Chroniques

par bertrand bolognesi

Andrea Chénier | André Chénier
dramma di ambiente storico d’Umberto Giordano

Opéra national de Lorraine, Nancy
- 7 mars 2008
Andrea Chénier, le célèbre opéra d’Umberto Giordano, à Nancy
© ville de nancy

De la dizaine d’opéras composée par Umberto Giordano, la postérité n’aura guère retenu que la Fedora donnée à Milan en 1898 et, avant tout, cet Andrea Chénier créé lui aussi à la Scala deux ans plus tôt. Remarquant qu’au-delà de sa renommée celui-ci n’en demeure pas moins assez peu joué, l’on se réjouira d’une actualité lyrique française qui permet d’en goûter à quelques jours d’intervalle la nouvelle production nancéienne et la reprise à Limoges de celle de Liège.

À la tête de l’Orchestre Symphonique et Lyrique de Nancy, c’est une lecture d’une grande sobriété que défend Paolo Olmi. En dépit d’une présence dramatique restreinte, la fosse paraît leste, l’articulation légère, l’inflexion élégante, la définition relativement vigoureuse : autant de qualités que n’encombre aucun excès d’emphase.
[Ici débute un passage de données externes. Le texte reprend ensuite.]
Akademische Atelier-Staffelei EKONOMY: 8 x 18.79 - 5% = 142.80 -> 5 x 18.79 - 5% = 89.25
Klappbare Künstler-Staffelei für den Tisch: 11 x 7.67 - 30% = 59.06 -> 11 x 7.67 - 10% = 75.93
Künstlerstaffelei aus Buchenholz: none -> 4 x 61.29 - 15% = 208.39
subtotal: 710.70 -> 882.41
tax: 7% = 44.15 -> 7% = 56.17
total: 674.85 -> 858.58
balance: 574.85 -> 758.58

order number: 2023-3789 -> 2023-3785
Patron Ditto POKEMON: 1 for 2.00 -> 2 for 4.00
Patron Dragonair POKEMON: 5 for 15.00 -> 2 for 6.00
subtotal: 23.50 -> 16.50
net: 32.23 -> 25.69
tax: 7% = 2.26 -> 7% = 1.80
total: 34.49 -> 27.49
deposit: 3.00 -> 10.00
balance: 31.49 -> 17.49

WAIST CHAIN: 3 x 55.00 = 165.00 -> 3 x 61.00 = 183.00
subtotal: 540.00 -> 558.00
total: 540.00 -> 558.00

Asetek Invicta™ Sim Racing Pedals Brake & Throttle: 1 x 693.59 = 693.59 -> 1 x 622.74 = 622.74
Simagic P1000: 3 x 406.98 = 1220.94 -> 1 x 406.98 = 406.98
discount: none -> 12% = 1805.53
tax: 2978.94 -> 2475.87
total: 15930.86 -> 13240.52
Le spectre de la froideur est maintenu à l’écart, comme en témoigne l’infinie sensibilité du solo de violoncelle du troisième acte, ici d’une rare fiabilité, que Pierre Fourcade livre d’une respiration sachant conjuguer générosité de la couleur et discrétion du phrasé. La prestation des artistes du Chœur maison et de ses voix supplémentaires n’est pas en reste, tant pour l’efficacité musicale que pour l’investissement théâtral, complice et cohérent.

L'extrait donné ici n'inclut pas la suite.